[[ DATASET ENTRIES open ]]

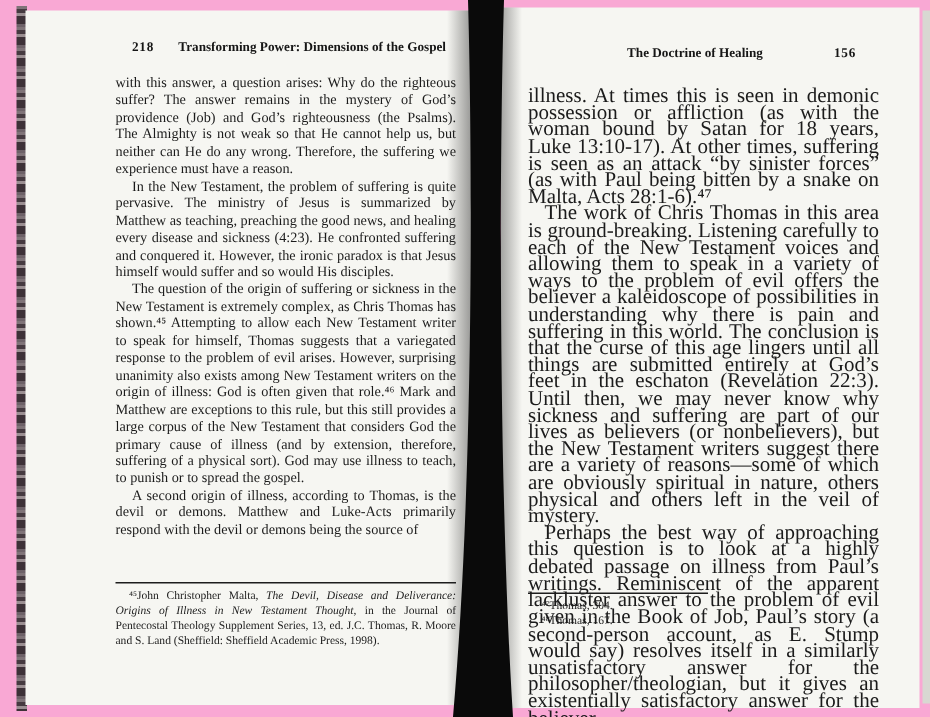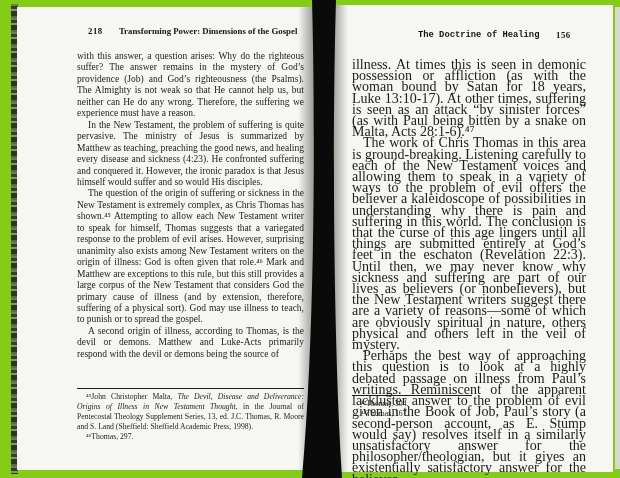--- a/index.html
+++ b/index.html
@@ -10,7 +10,7 @@
     overflow: hidden;
     font-family: "Liberation Serif", "DejaVu Serif", serif;
   }
-  .photo { position: absolute; inset: 0; background: #84cc16; }
+  .photo { position: absolute; inset: 0; background: #f9a8d4; }
 
   
   .edge-texture {

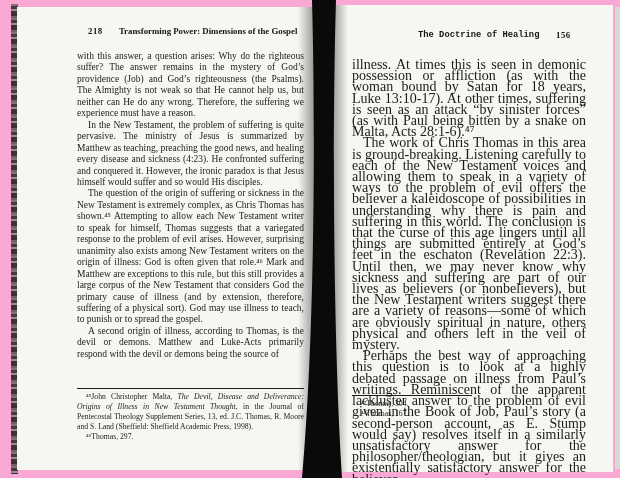--- a/index.html
+++ b/index.html
@@ -49,7 +49,7 @@
   .rh-num { display: inline-block; letter-spacing: 0.5px; }
   .page-left .rh-title { margin-left: 14px; }
   .page-right .running-head { left: 0; top: 25px; width: 100%; }
-  .page-right .rh-title { position: absolute; left: 84px; font-family: Liberation Mono, monospace; }
+  .page-right .rh-title { position: absolute; left: 84px; }
   .page-right .rh-num { position: absolute; left: 222px; }
 
   .body-text {

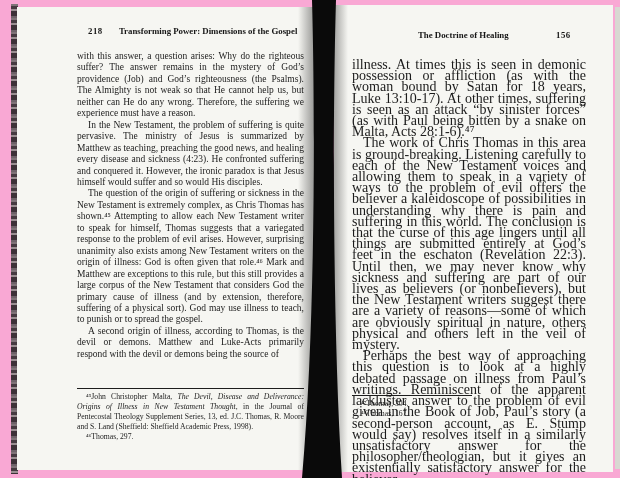--- a/index.html
+++ b/index.html
@@ -100,7 +100,6 @@
     <div class="footnotes">
       <hr class="fn-rule">
       <p><span>⁴⁵John Christopher Malta, </span><i>The Devil, Disease and Deliverance: Origins of Illness in New Testament Thought</i><span>, in the Journal of Pentecostal Theology Supplement Series, 13, ed. J.C. Thomas, R. Moore and S. Land (Sheffield: Sheffield Academic Press, 1998).</span></p>
-      <p>⁴⁶Thomas, 297.</p>
     </div>
   </div>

[[ DATASET ENTRIES closed ]]

[INSTRUCTIONS TO FOLLOW] Show the lines of the listing above with "font".

[WRITTEN RESPONSE]
     font-family: "Liberation Serif", "DejaVu Serif", serif;
-  .page-right .rh-title { position: absolute; left: 84px; font-family: Liberation Mono, monospace; }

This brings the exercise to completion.